Eating something that won’t cause you to die young is another good idea. More on food in another post.

Focusing mind and spirit on what’s good and true feeds our work as tangibly as our bowl of granola. As a Christian, I read a few pages of the Bible and then some other good book. Ann Voskamp’s “Broken Way” is my latest favorite. This is the best time of the day for me, taking in energy before the demands of the day kick in.

Goals for the Middle:

Everyone needs to walk the line between legalism and aimlessness when it comes to schedules. I hate routine, but without a list for the week and then a list for the day, I will literally stand in the middle of the room and pivot in circles – at home there is something to do everywhere you look.

Some people use fancy apps, some people put sticky notes on the wall, but the challenge is to pick a system and work it. Some need this to do enough work, others need it to make themselves stop.

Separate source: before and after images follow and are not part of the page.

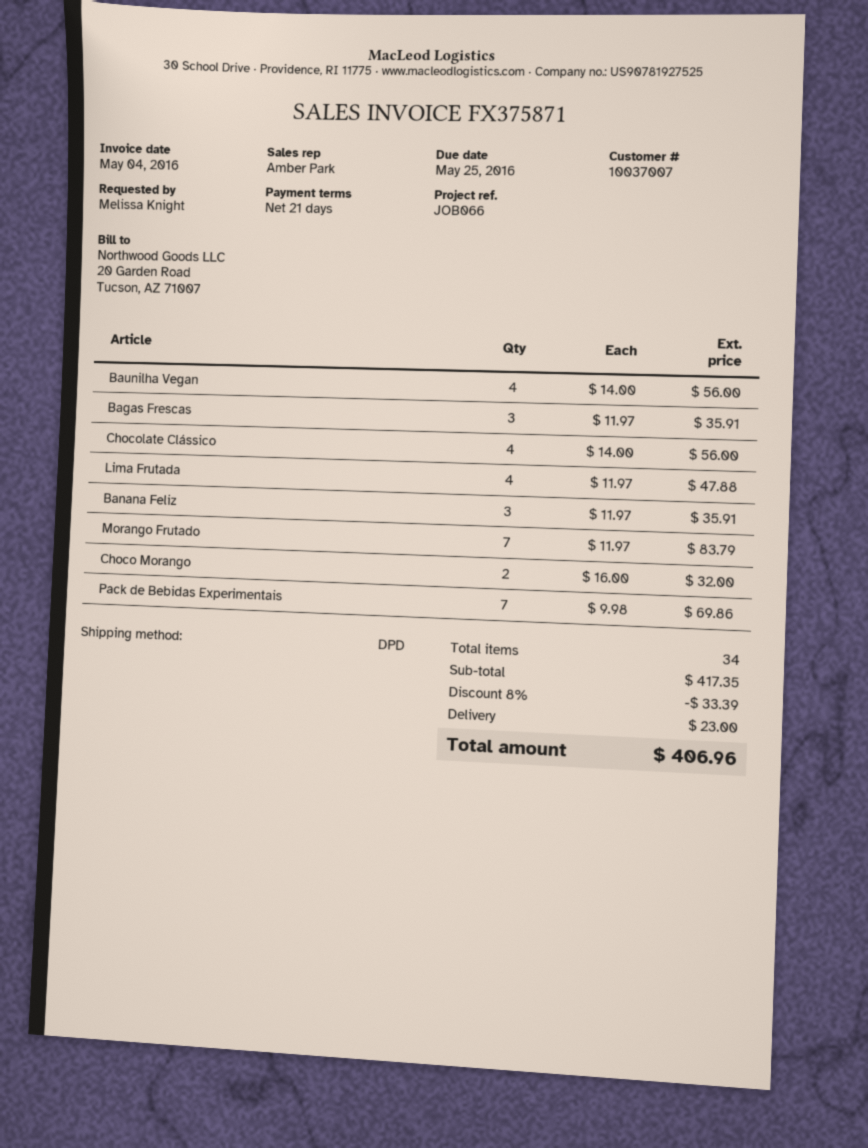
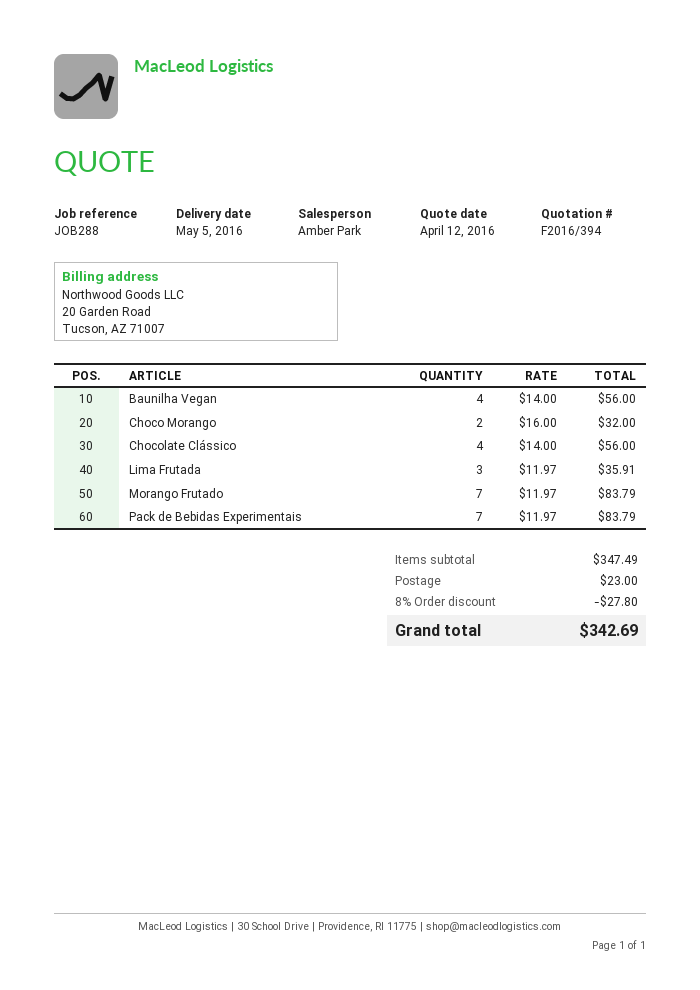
reference: JOB066 -> JOB288
Bagas Frescas: 3 x 11.97 = 35.91 -> none
Lima Frutada: 4 x 11.97 = 47.88 -> 3 x 11.97 = 35.91
Banana Feliz: 3 x 11.97 = 35.91 -> none
Pack de Bebidas Experimentais: 7 x 9.98 = 69.86 -> 7 x 11.97 = 83.79
subtotal: 417.35 -> 347.49
discount: 8% = 33.39 -> 8% = 27.80
total: 406.96 -> 342.69

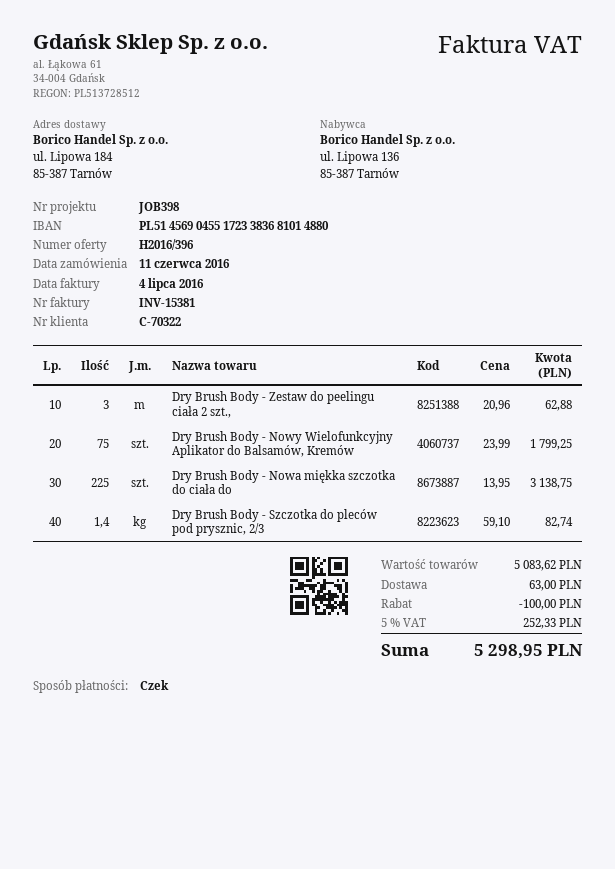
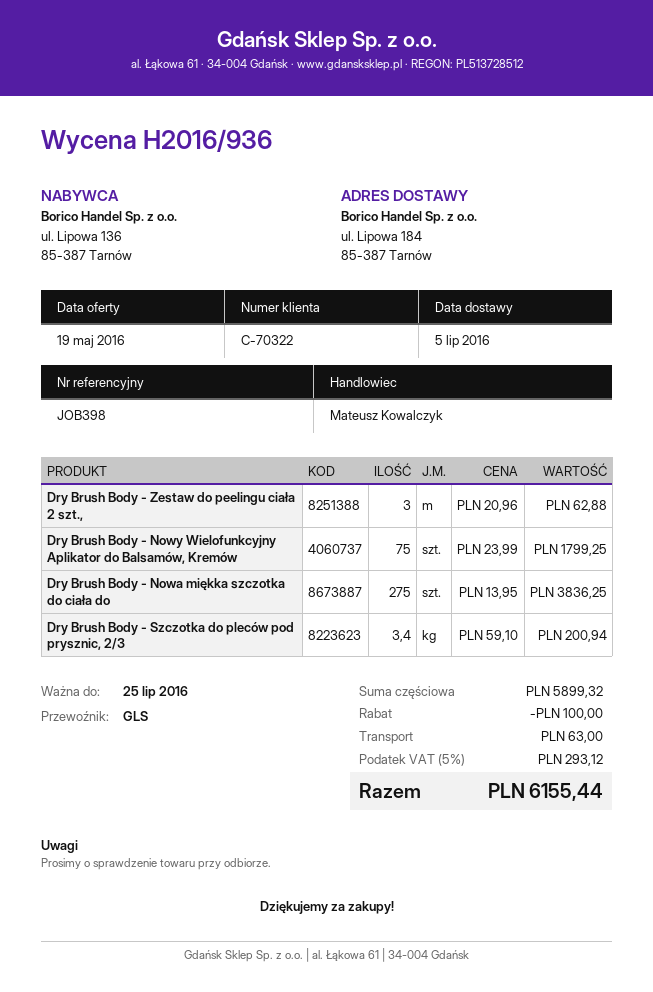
quote number: H2016/396 -> H2016/936
Dry Brush Body - Nowa miękka szczotka do ciała do: 225 x 13.95 = 3138.75 -> 275 x 13.95 = 3836.25
Dry Brush Body - Szczotka do pleców pod prysznic, 2/3: 1.4 x 59.10 = 82.74 -> 3.4 x 59.10 = 200.94
subtotal: 5083.62 -> 5899.32
tax: 5% = 252.33 -> 5% = 293.12
total: 5298.95 -> 6155.44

Many professionals who work remotely tend to work themselves into the ground, equating hours put in with competence and success. Actually, after less than fifty hours a week, the returns sharply diminish. For years I set myself up for discouragement with lists that were just too long. That was dumb. Now I write lists I can finish and I feel like a rock star.

An Ending you can Live With:

I know a writer who finishes each day by reading out loud to his wife. Way to go, Mitch. An actress I tour with catches up with friends online till she starts to nod off. Another friend likes to play Spider Solitaire, whatever that is. She told me the other day she thinks she should be reading at night instead. I disagreed. I think we need to be able to look forward to doing whatever we want to do at the end of the day, provided that’s not injecting heroin, or eating 30 Twinkies – you know, something not destructive.

If my solitaire-loving friend thinks she should read more, then that is a discipline to be added to the work  list, not something she should make herself do when she finally has a few minutes for herself.

Finally, as we close the book on the day, it really helps to review what we accomplished and what we’re grateful for. Those are great thoughts to sleep on.